» TASK TO CARRY OUT
Your task is to write out the lines from the line containing "discount: 15% = 432.86 -> 10% = 246.40" through the last line of the material, exactly.

» ENTRIES SUPPLIED
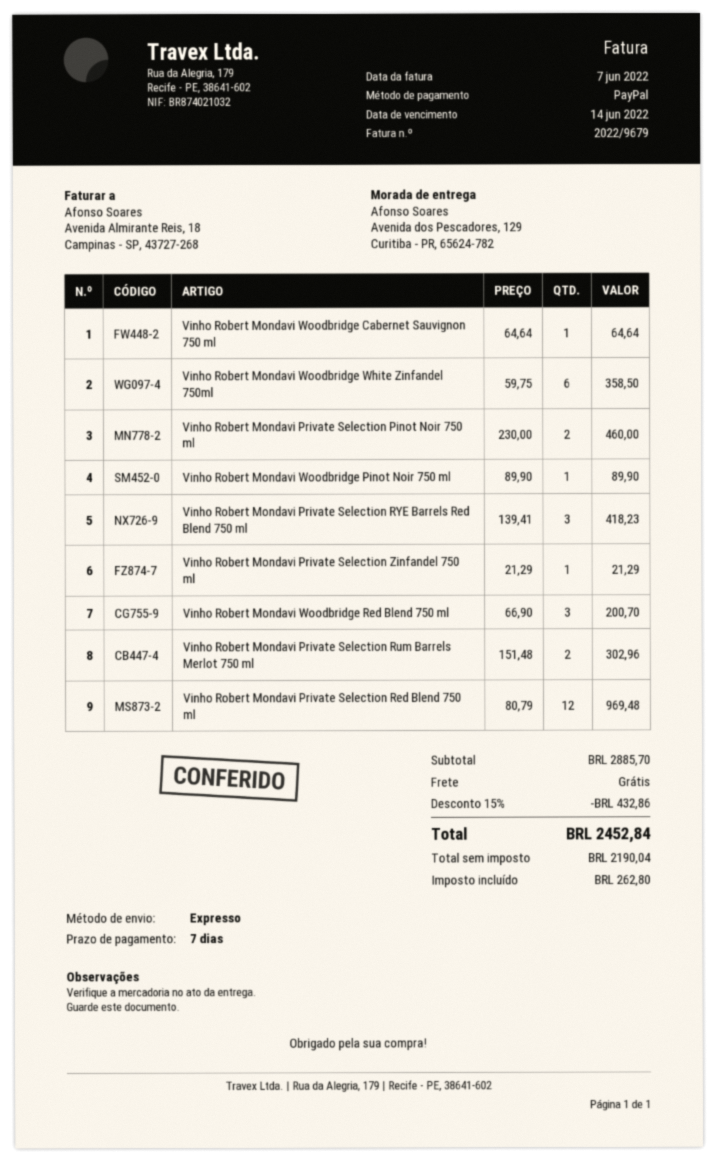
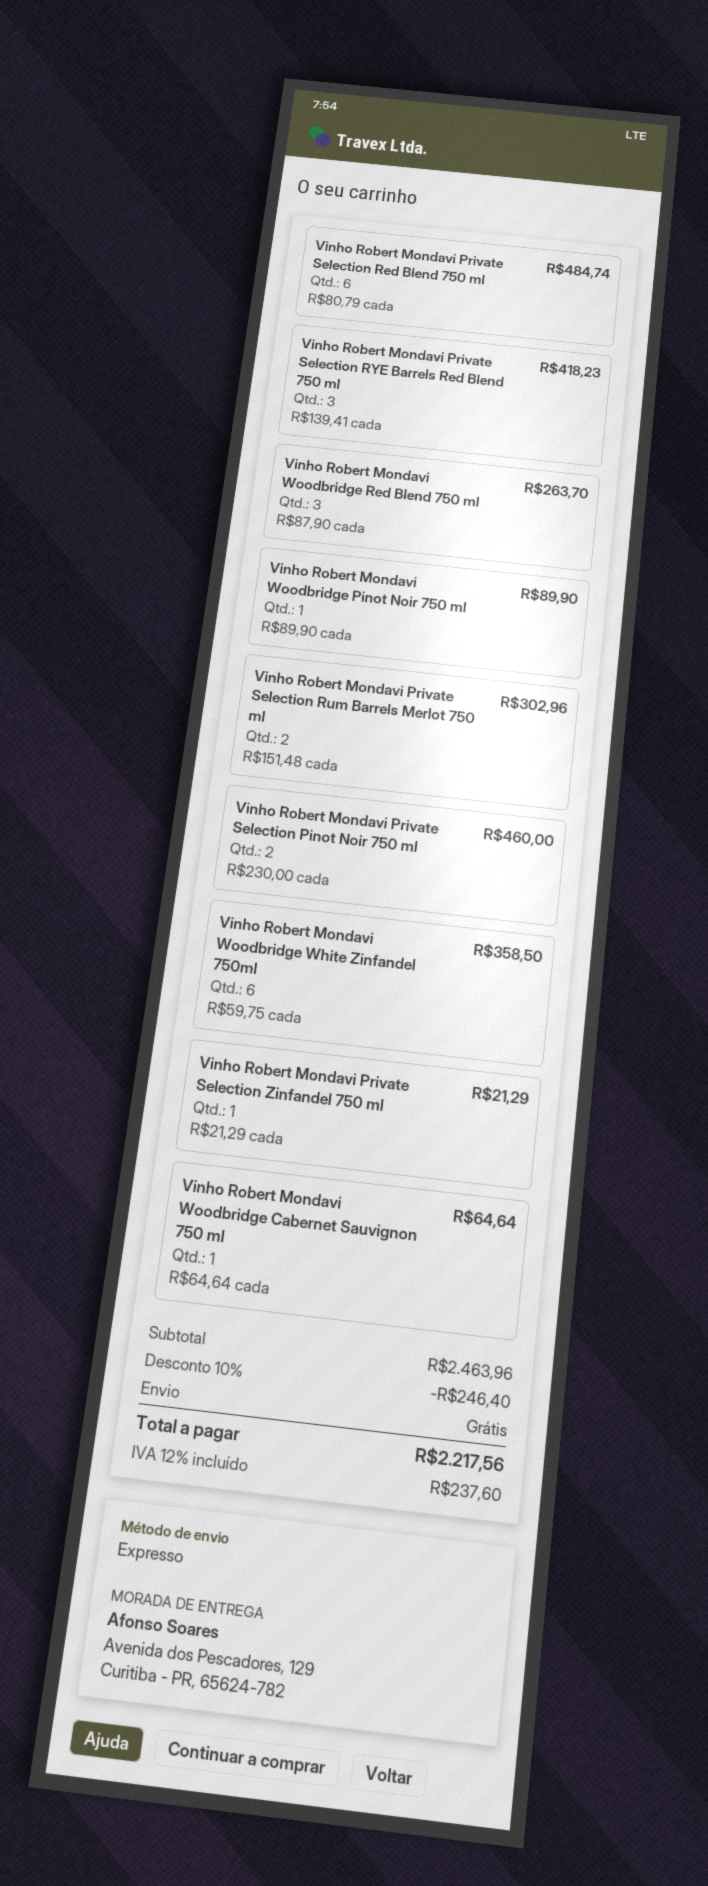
Vinho Robert Mondavi Woodbridge Red Blend 750 ml: 3 x 66.90 = 200.70 -> 3 x 87.90 = 263.70
Vinho Robert Mondavi Private Selection Red Blend 750 ml: 12 x 80.79 = 969.48 -> 6 x 80.79 = 484.74
subtotal: 2885.70 -> 2463.96
discount: 15% = 432.86 -> 10% = 246.40
tax: 262.80 -> 237.60
total: 2452.84 -> 2217.56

» YOUR SOLUTION
discount: 15% = 432.86 -> 10% = 246.40
tax: 262.80 -> 237.60
total: 2452.84 -> 2217.56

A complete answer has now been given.